Em Kfar Aza, aldeia onde se empilham os corpos, entre casas e carros queimados e mobília espalhada pelo chão, sinais de terror e devastação, os primos de Yafi Shpirer, de 67 e 68 anos, morreram também, no famigerado sábado, 7 de outubro. “Os meus primos,Orly Pinko e David Shwartzman, foram assassinados no sábado, no primeiro dia do ataque terrorista, quando estavam dentro de casa”, refere Yafi Shpirer, em entrevista ao Expresso. De acordo com os jornalistas da BBC, os assassinatos terão ocorrido logo nas primeiras horas de sábado naquele kibutz perto de Sderot, mas também, neste caso, perigosamente perto de Gaza.
Atacado por elementos do Hamas, Kfar Aza é hoje um lugar proibido para pessoas mais sensíveis, tão imenso é o horror. Mas, na terça-feira, três dias depois dos ataques, os boatos - não confirmados - eram de que até bebés teriam sido decapitados ali. “Na mesma aldeia, encontraram 40 crianças mortas; nem quero pensar sobre isso…”, admite Yafi Shpirer, cidadã israelita que dentro de dois dias completará 64 anos (até ao momento não há confirmação sobre a veracidade das notícias que circulam e dão conta destas quatro dezenas de menores mortos).

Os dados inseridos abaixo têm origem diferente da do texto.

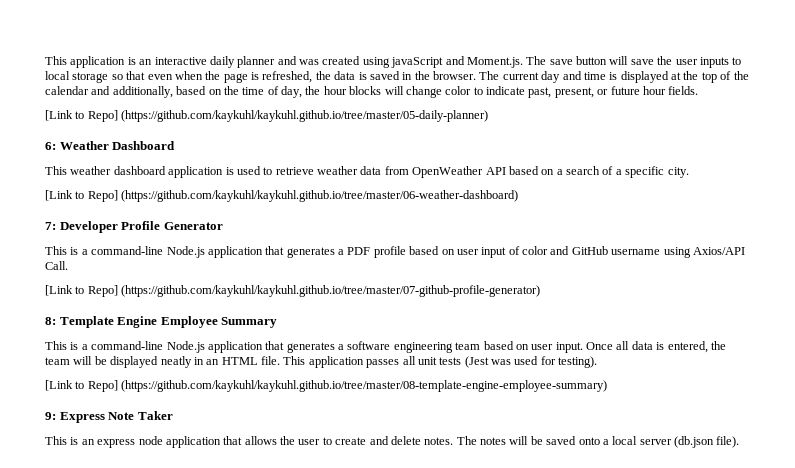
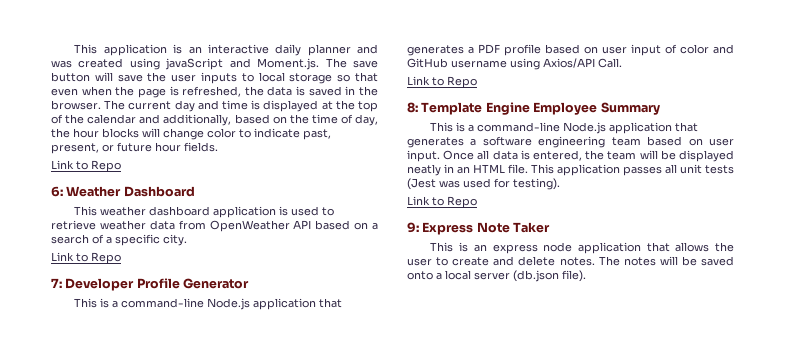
[45,110,489,122] [Link to Repo] (https://github.com/kaykuhl/kaykuhl.github.io/tree/master/05-daily-planner) -> [51,160,121,172] Link to Repo
[45,190,519,202] [Link to Repo] (https://github.com/kaykuhl/kaykuhl.github.io/tree/master/06-weather-dashboard) -> [51,252,121,264] Link to Repo
[45,285,541,297] [Link to Repo] (https://github.com/kaykuhl/kaykuhl.github.io/tree/master/07-github-profile-generator) -> [407,76,477,88] Link to Repo
[45,380,608,392] [Link to Repo] (https://github.com/kaykuhl/kaykuhl.github.io/tree/master/08-template-engine-employee-summary) -> [407,196,477,208] Link to Repo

Os soldados israelitas que demoraram 12 horas a chegar ao local encontraram mulheres decapitadas, corpos envolvidos em sacos plásticos, um cheiro intenso a putrefação, e vários indícios daquilo a que chamaram “crimes de guerra”. Mas a incerteza quanto ao que se passou verdadeiramente em Kfar Aza ainda é tanta que Yafi Shpirer desconhece como terão sido mortos os seus entes queridos: “Tiros ou algo pior. O Hamas entrou na casa deles, e matou-os no seu lugar mais seguro." No entanto, o desespero por confirmar as mortes, mesmo que à distância, consumiu-a. “O homem que levou o meu sobrinho à morgue mostrou-nos uma fotografia. Nós reconhecemo-los."
Quando Yafi Shpirer ligou a televisão, às primeiras horas de sábado, a vida mudou. Já se tinha alterado antes, com as sirenes a ecoarem e os estrondos da salva de dois mil mísseis enviados de Gaza contra Israel. Mas a crueza das novas circunstâncias demorou um pouco mais a revelar-se na totalidade. “Entre sábado e domingo, foram 48 horas de uma tensão muito intensa, uma sensação desconhecida de fim da vida. Quando não se sabe o que está a acontecer, não se pode estar seguro.” Yafi Shpirer, como milhões de israelitas - e não só -, passou, assim, a ouvir ininterruptamente uma banda sonora feita de ruído e de medo. “Quando coisas assim acontecem, a televisão fica sempre ligada. Tentamos desligá-la, para passar tempo com os nossos netos, brincar um bocadinho com eles até eles saírem, mas é uma bomba-relógio. E ouvimos as explosões daqui, não é um barulho agradável. Não é música."